Analysis constraints given design of field experiment?

kzaret / PIUV_plantation

Description, visualization, and analysis of Pilgerodendron uviferum seedling responses to field experiment treatments.

0 stars 0 forks source link

Analysis constraints given design of field experiment? #1

Open kzaret opened 2 years ago

kzaret commented 2 years ago

In March 2013, I transplanted 276 Pilgerodendron uviferum seedlings (that had been grown from cuttings) along a drainage gradient across three patches (from left to right in the photo below: Cushion, Transition, Burned Forest).

Groups of seedlings were systematically established along transects (see overview sketch below). The start of the first transect in each patch was haphazardly established; the other transects were placed at set intervals (except in the case of the two disjunct areas of the Transition patch).

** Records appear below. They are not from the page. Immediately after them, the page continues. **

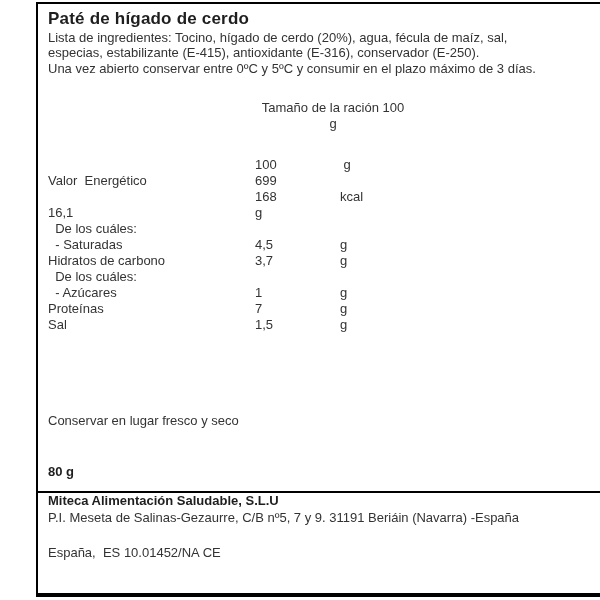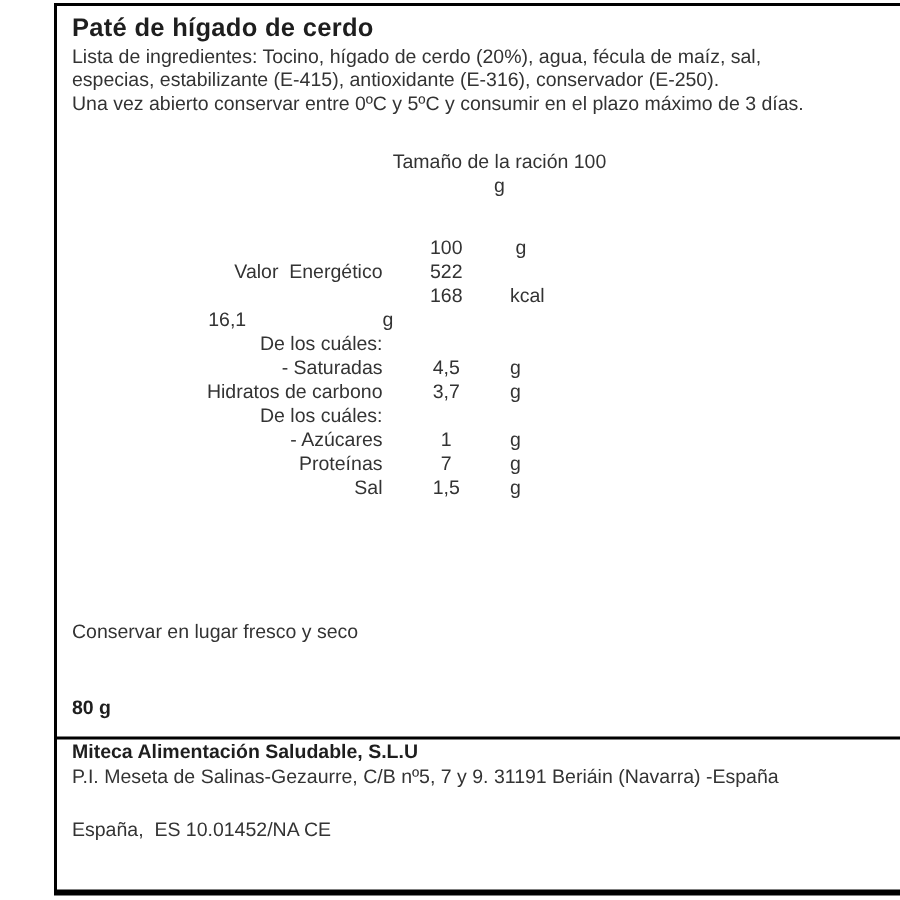--- a/index.html
+++ b/index.html
@@ -37,22 +37,22 @@
     width: 160px;
     text-align: center;
     line-height: 16px;
   }
   .ntable { margin-top: 25px; }
   .nrow {
     display: grid;
     grid-template-columns: 207px 85px 1fr;
     line-height: 16px;
   }
-  .nlabel { white-space: pre; text-align: right; }
-  .nnum { text-align: center; white-space: pre; }
+  .nlabel { white-space: pre; }
+  .nnum { text-align: left; white-space: pre; }
   .nunit { white-space: pre; }
   .conservar { margin-top: 80px; }
   .weight { margin-top: 36px; font-weight: bold; color: #1e1e1e; }
   .divider {
     border: 0;
     border-top: 2px solid #000000;
     margin: 12px -10px 0 -10px;
   }
   .company { margin-top: 0; font-weight: bold; color: #1e1e1e; }
   .address { margin-top: 2px; line-height: 16px; white-space: pre; }
@@ -77,21 +77,21 @@
   <div class="ntable">
 
     <div class="nrow">
       <span class="nlabel"></span>
       <span class="nnum">100</span>
       <span class="nunit"> g</span>
     </div>
 
     <div class="nrow">
       <span class="nlabel">Valor  Energético</span>
-      <span class="nnum">522</span>
+      <span class="nnum">699</span>
     </div>
 
     <div class="nrow">
       <span class="nlabel"></span>
       <span class="nnum">168</span>
       <span class="nunit">kcal</span>
     </div>
 
     <div class="nrow">
       <span class="nnum">16,1</span>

Seedlings were placed in groups at regular intervals along each transect. One seedling per group was established in one of seven treatment levels representing differences in naturally-occuring microsite topography and substrate type that varied by patch: Cushion -- pool or lawn; Transition -- Sphagnum magellanicum mat or other substrate; Burned Forest -- low, medium or high position (relative to the water table) on an S. magellanicum hummock. Seedlings were placed singly if microsite conditions at a given location along a transect did not include all treatment levels. Detailed diagrams and photos of each patch/treatment are located in the ExperimentalPlantation.pptx.

Repeat measurements/observations were made of each seedling across the following seasons (though not all measurements were made in each season): March 2013, March 2014, February 2016, March 2017, March 2018 and March 2019. The spreadsheet Experimental_plantation_edited.xlsx contains the data table, data dictionary and summaries of number of seedlings and number of groups per treatment.

I'm most interested in the response variables of survival, vigor, total height and substrate surface to tip. I've plotted each of these (figures pasted in .pptx, and code in Plantation.R [sorry, next time I hope to use R Markdown]).

Here are some questions related to whether/how to investigate the effect of treatment, especially, and also patch on my response variables:

Clearly I have a nested design. I have been thinking of this in terms of patch, group, treatment, seedling. However, there are also transects. I don't really expect transect to have an effect on seedling survival, growth or health; however, transects do vary in their distance along the overarching drainage gradient that runs from the Cushion patch through the Burned Forest patch. Do you think that transect needs to be included in the analysis?
It's seems like I could use a hierarchical, mixed-effects modeling approach similar to that of Salvatore Mangiafico, which accounts for the autocorrelation of repeated measures: https://rcompanion.org/handbook/I_09.html. What do you think?
What do I do about "groups" that include only a single seedling? What other imbalances in the design do I need to deal with?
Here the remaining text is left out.